Oysters on the Snake

Oysters on the Snake

Ostensibly in pursuit of material to support my research on the foodways* of the Pacific Northwest, I collect old restaurant menus. One of my most treasured acquisitions is a tattered carte from the State Cafe of Huntington, Oregon. Huntington is located at the confluence of the Snake and Powder Rivers. It began its career as a city by being the joining point in 1884 of the Oregon Short Line Railroad and the Oregon Railway and Navigation Company, creating what became the transcontinental route of the Union Pacific. Until the 1960s, Huntington was a railroad shop town, where workers were working 24/7. They were eating 24/7, too.

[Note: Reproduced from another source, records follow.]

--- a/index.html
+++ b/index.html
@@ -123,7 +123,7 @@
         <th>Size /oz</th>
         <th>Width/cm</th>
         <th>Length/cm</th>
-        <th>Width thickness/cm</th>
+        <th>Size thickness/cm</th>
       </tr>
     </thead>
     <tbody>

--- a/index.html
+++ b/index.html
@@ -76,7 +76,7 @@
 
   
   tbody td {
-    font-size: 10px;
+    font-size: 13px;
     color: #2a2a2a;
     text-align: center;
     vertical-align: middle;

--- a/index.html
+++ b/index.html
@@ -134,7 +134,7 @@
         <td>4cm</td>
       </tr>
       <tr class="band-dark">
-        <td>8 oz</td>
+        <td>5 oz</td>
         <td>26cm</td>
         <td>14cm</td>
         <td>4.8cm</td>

* foodways: “The eating habits and culinary practices of a people, region, or historical period.” Merriam-Webster Dictionary

At the State Cafe, they had a tremendously varied menu. Doubtless not everything listed was always instantly at hand, and canned and packaged goods no doubt were staples. Still, the array is remarkable for a cafe in a town with a population of no more than 1,500 people (there are about 560 residents today). A dozen or more salads, eleven potato preparations, seventeen omelette varieties, 27 beef dishes, and, “in season” (that is, fresh), twenty-two different ways of preparing oysters. These were virile, manly meals.

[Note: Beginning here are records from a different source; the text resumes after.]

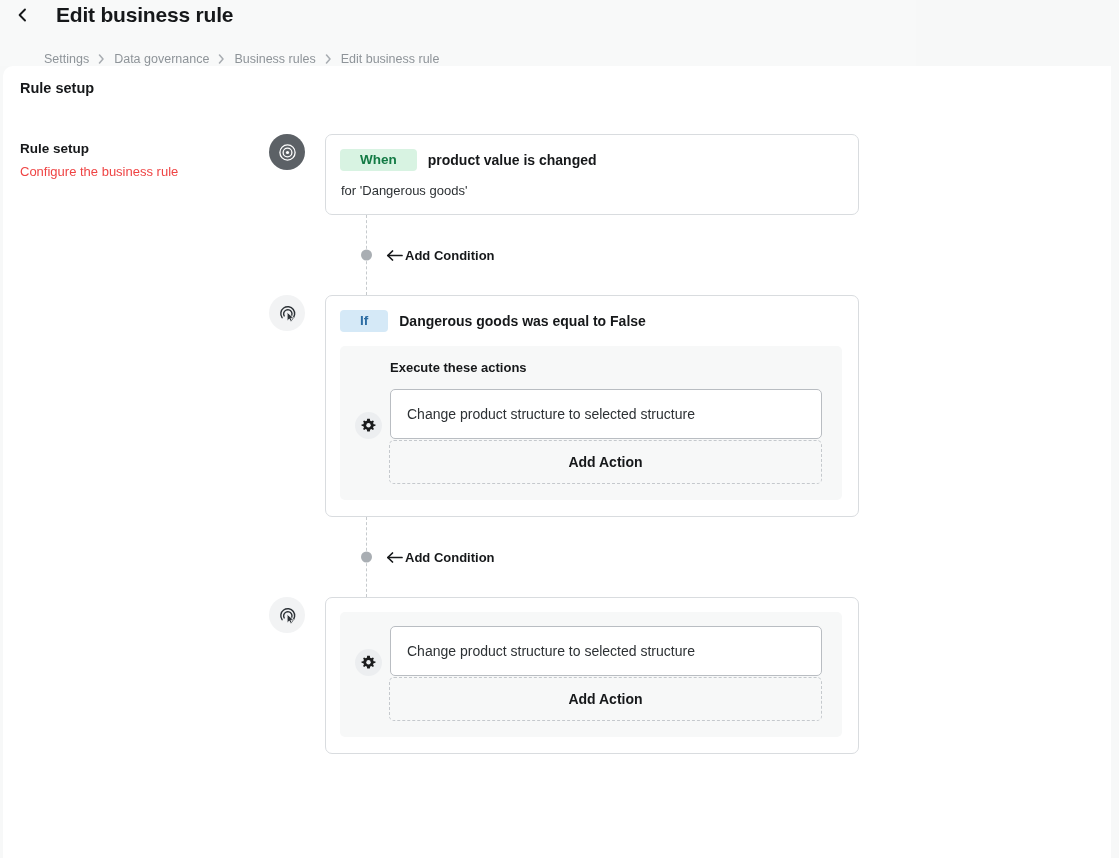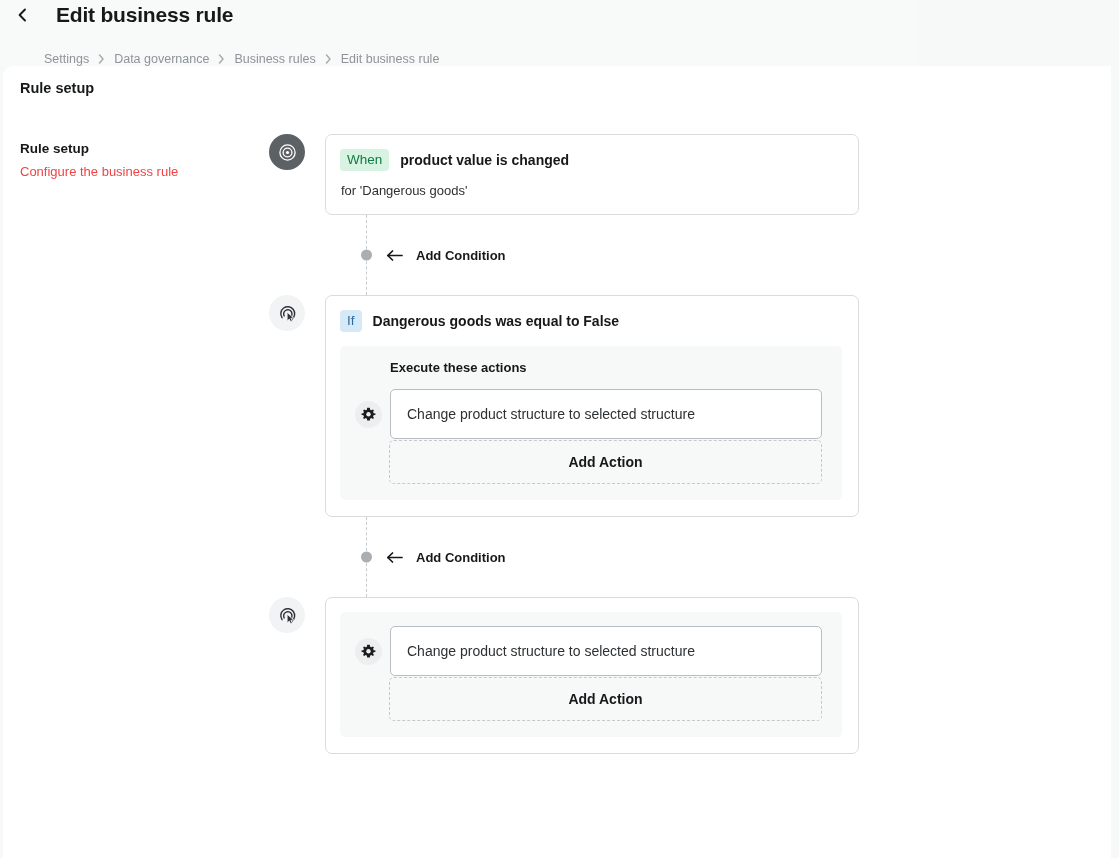--- a/index.html
+++ b/index.html
@@ -164,9 +164,9 @@
   }
   .badge {
     font-size: 13.5px;
-    font-weight: normal;
+    font-weight: bold;
     border-radius: 4px;
-    padding: 3px 7px;
+    padding: 3px 20px;
     line-height: 16px;
     white-space: nowrap;
   }

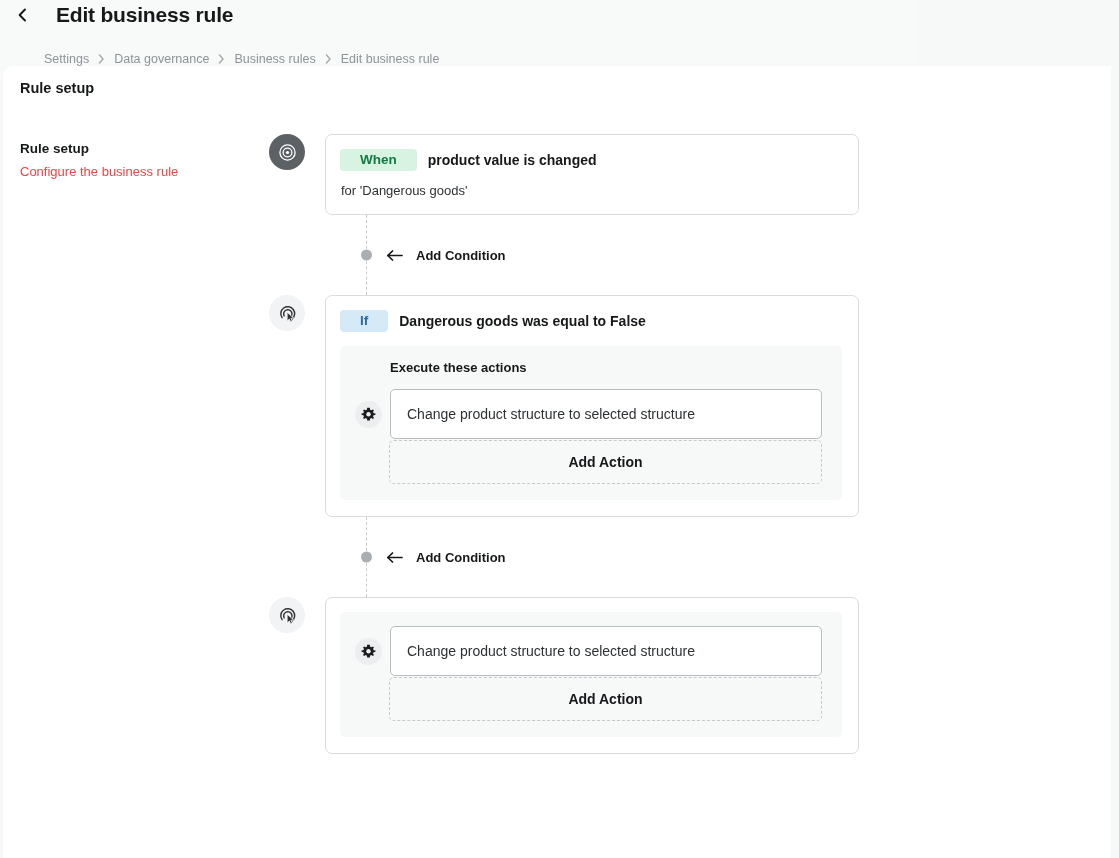--- a/index.html
+++ b/index.html
@@ -277,7 +277,7 @@
     transform: translateY(-50%);
     display: flex;
     align-items: center;
-    gap: 13px;
+    gap: 2px;
     cursor: pointer;
   }
   .connector .cond-link svg { display: block; }

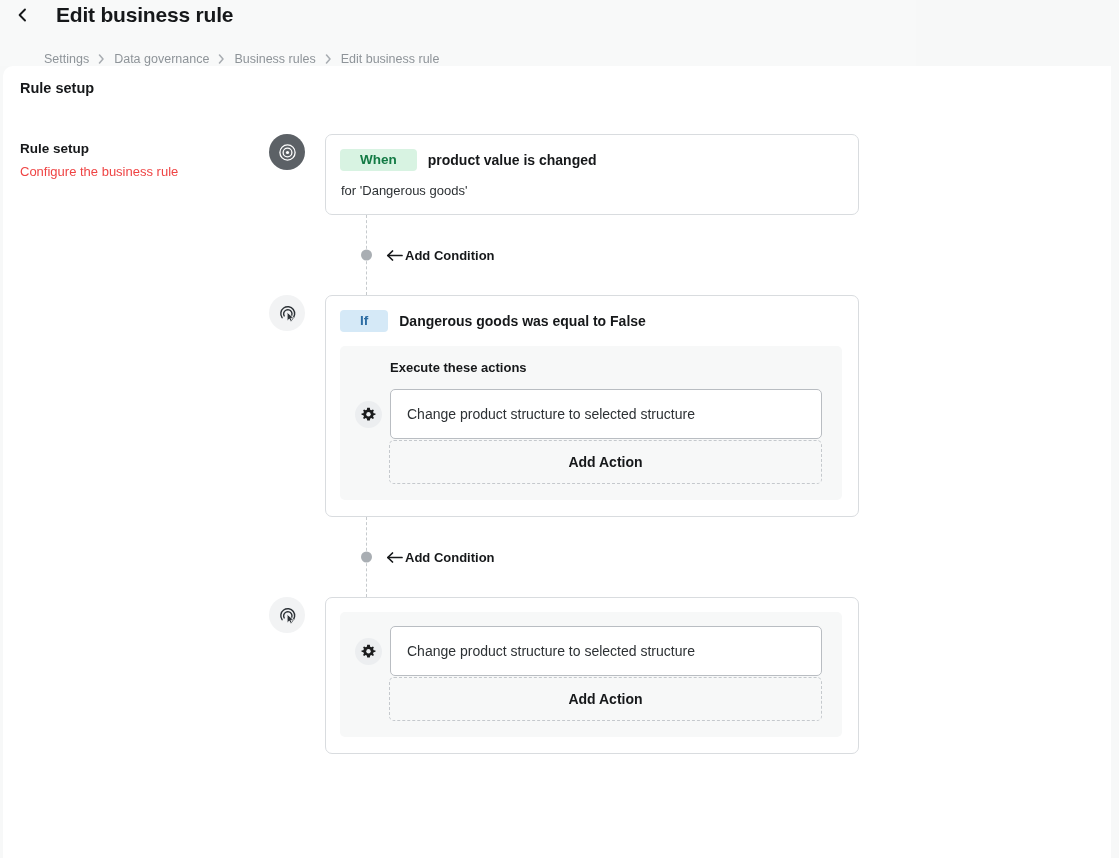--- a/index.html
+++ b/index.html
@@ -201,7 +201,7 @@
 
   .action-row {
     display: flex;
-    align-items: center;
+    align-items: flex-end;
     gap: 8px;
   }
   .gear-badge {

So when was the State Cafe dishing up these choice viands? The menu provides some good clues, and more of them than most menus will do. The first clue is the listing for a “liberty pancake.” During World War I, our recoil from things German turned sauerkraut into “liberty cabbage” in popular parlance; similarly, here the German pancake, an eggy breakfast treat often called a Dutch baby, was renamed a liberty pancake. The second clue is found under “sandwiches”: the Theda Bara. It’s unusual for a small-town cafe to put a fancy name on a sandwich, and this is the only  example in this menu. Theda was a silent screen actress, a vamp with soulful eyes, and she must have been popular in Huntington. But Theda’s popularity was short-lived: she burst forth in 1914 with The Stain, and aside from three brief film appearances in 1925 and 1926, her career ended in 1919. So we can be very comfortable with saying that the menu is from about 1918, when the Germans were anathema and Theda was starring in Salome and The Siren’s Song.
There is still the matter of all those oysters. Why are there both “Puget Sound oysters” and “Eastern oysters”? What’s with those “Olympia oysters”? How did oysters get to Huntington alive?
We’ll take up with the oysters later. Right now, think about sitting down at the State Cafe counter for a brace of English mutton chops, shoestring potatoes, some stewed tomatoes, and maybe a side of apple celery salad, and with big cup of coffee.